I have it also upon reliable information and belief that my former drug pusher is also a lecturer at the SUNY Medical College. I know he shows a tape of a trial of mine as part of his class to teach a lesson. But this ‘teacher’ should not be allowed into a classroom or near a student until such a time as he learns what is most important to him professionally: Treat the patient in front of you, treat them as human beings, and be there for all their medical questions. My pusher was none of that and instead wanted to debate how little money he earns.

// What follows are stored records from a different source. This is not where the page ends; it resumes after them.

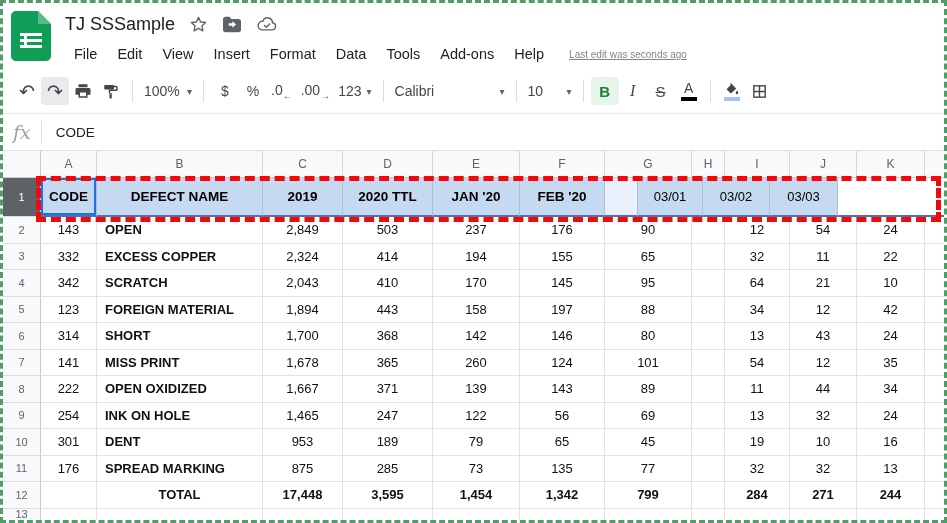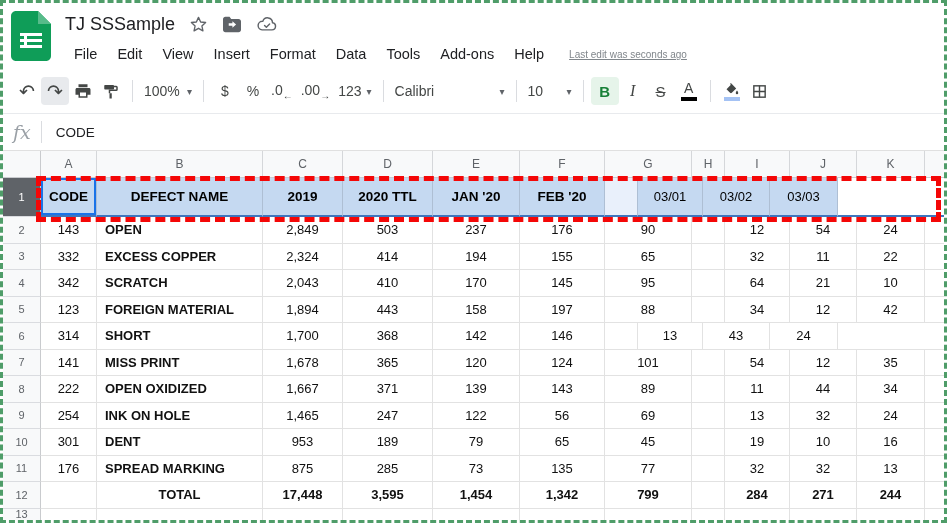--- a/index.html
+++ b/index.html
@@ -306,33 +306,34 @@
         <div class="gcell filler" style="width: 19px; height: 26.5px; flex: 1 1 0%;"></div>
       </div>
       <div class="grow" style="height: 26.5px;">
         <div class="gcell rowhdr" style="width: 38px; height: 26.5px;">6</div>
         <div class="gcell " style="width: 56px; height: 26.5px;">314</div>
         <div class="gcell name-cell" style="width: 166px; height: 26.5px;">SHORT</div>
         <div class="gcell " style="width: 80px; height: 26.5px;">1,700</div>
         <div class="gcell " style="width: 90px; height: 26.5px;">368</div>
         <div class="gcell " style="width: 87px; height: 26.5px;">142</div>
         <div class="gcell " style="width: 85px; height: 26.5px;">146</div>
+        <div class="gcell " style="width: 87px; height: 26.5px;">80</div>
         <div class="gcell " style="width: 33px; height: 26.5px;"></div>
         <div class="gcell " style="width: 65px; height: 26.5px;">13</div>
         <div class="gcell " style="width: 67px; height: 26.5px;">43</div>
         <div class="gcell " style="width: 68px; height: 26.5px;">24</div>
         <div class="gcell filler" style="width: 19px; height: 26.5px; flex: 1 1 0%;"></div>
       </div>
       <div class="grow" style="height: 26.5px;">
         <div class="gcell rowhdr" style="width: 38px; height: 26.5px;">7</div>
         <div class="gcell " style="width: 56px; height: 26.5px;">141</div>
         <div class="gcell name-cell" style="width: 166px; height: 26.5px;">MISS PRINT</div>
         <div class="gcell " style="width: 80px; height: 26.5px;">1,678</div>
         <div class="gcell " style="width: 90px; height: 26.5px;">365</div>
-        <div class="gcell " style="width: 87px; height: 26.5px;">120</div>
+        <div class="gcell " style="width: 87px; height: 26.5px;">260</div>
         <div class="gcell " style="width: 85px; height: 26.5px;">124</div>
         <div class="gcell " style="width: 87px; height: 26.5px;">101</div>
         <div class="gcell " style="width: 33px; height: 26.5px;"></div>
         <div class="gcell " style="width: 65px; height: 26.5px;">54</div>
         <div class="gcell " style="width: 67px; height: 26.5px;">12</div>
         <div class="gcell " style="width: 68px; height: 26.5px;">35</div>
         <div class="gcell filler" style="width: 19px; height: 26.5px; flex: 1 1 0%;"></div>
       </div>
       <div class="grow" style="height: 26.5px;">
         <div class="gcell rowhdr" style="width: 38px; height: 26.5px;">8</div>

It is a shame that medicine is becoming so specialized that we “civilians” are no longer entitled to the benefit of having a family doctor. If that doctor is Eugene Bailey, then you as the patient can consider him to be as impersonal as a colonoscopy. He cares more about his workload and his income than he does his patients. For that reason he says, he refuses to visit his sick in the hospital. That is a shame and ranks him at the bottom of what is considered to be a caregiver.

I hate the fact that I have to trust my life and fate in the hands of a stranger. Getting the drugs is not going to be a problem as there are plenty of pushers out there carrying MD licenses. What I need is a real doctor; one who is “on” both in his offices and in the hospital. Even my career calls upon me at times to be away from home for more hours than I desire and in court or visiting in jail when I would rather be in the warm bosom of my family. But I recognize my obligation. Medicine as an industry really needs to re-think its’ obligations.